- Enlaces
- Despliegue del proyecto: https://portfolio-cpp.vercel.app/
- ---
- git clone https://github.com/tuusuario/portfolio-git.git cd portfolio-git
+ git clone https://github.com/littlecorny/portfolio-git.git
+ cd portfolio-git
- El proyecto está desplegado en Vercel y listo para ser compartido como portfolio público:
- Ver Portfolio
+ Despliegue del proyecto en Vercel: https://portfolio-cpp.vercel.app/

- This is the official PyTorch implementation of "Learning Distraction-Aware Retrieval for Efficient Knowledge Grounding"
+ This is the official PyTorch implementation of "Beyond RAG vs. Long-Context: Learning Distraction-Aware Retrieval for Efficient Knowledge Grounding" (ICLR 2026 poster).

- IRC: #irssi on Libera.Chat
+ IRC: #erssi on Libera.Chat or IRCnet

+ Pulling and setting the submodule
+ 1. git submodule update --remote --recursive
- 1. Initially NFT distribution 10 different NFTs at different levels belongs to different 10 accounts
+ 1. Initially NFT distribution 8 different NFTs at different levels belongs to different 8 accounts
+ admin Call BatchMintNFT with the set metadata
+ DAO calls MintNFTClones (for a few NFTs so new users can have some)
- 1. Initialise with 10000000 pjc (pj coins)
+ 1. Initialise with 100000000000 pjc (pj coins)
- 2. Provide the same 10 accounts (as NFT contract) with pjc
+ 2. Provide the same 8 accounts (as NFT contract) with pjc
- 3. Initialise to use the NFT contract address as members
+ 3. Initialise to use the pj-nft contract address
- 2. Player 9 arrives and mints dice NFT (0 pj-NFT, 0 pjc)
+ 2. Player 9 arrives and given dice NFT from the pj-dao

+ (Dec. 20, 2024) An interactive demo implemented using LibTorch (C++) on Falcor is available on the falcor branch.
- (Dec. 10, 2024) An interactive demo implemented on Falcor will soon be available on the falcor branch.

What you are asked to do: From the line containing "from the pj-dao" through the end of the material, print each line exactly as it appears.

Response to this exercise:
+ 2. Player 9 arrives and given dice NFT from the pj-dao

+ (Dec. 20, 2024) An interactive demo implemented using LibTorch (C++) on Falcor is available on the falcor branch.
- (Dec. 10, 2024) An interactive demo implemented on Falcor will soon be available on the falcor branch.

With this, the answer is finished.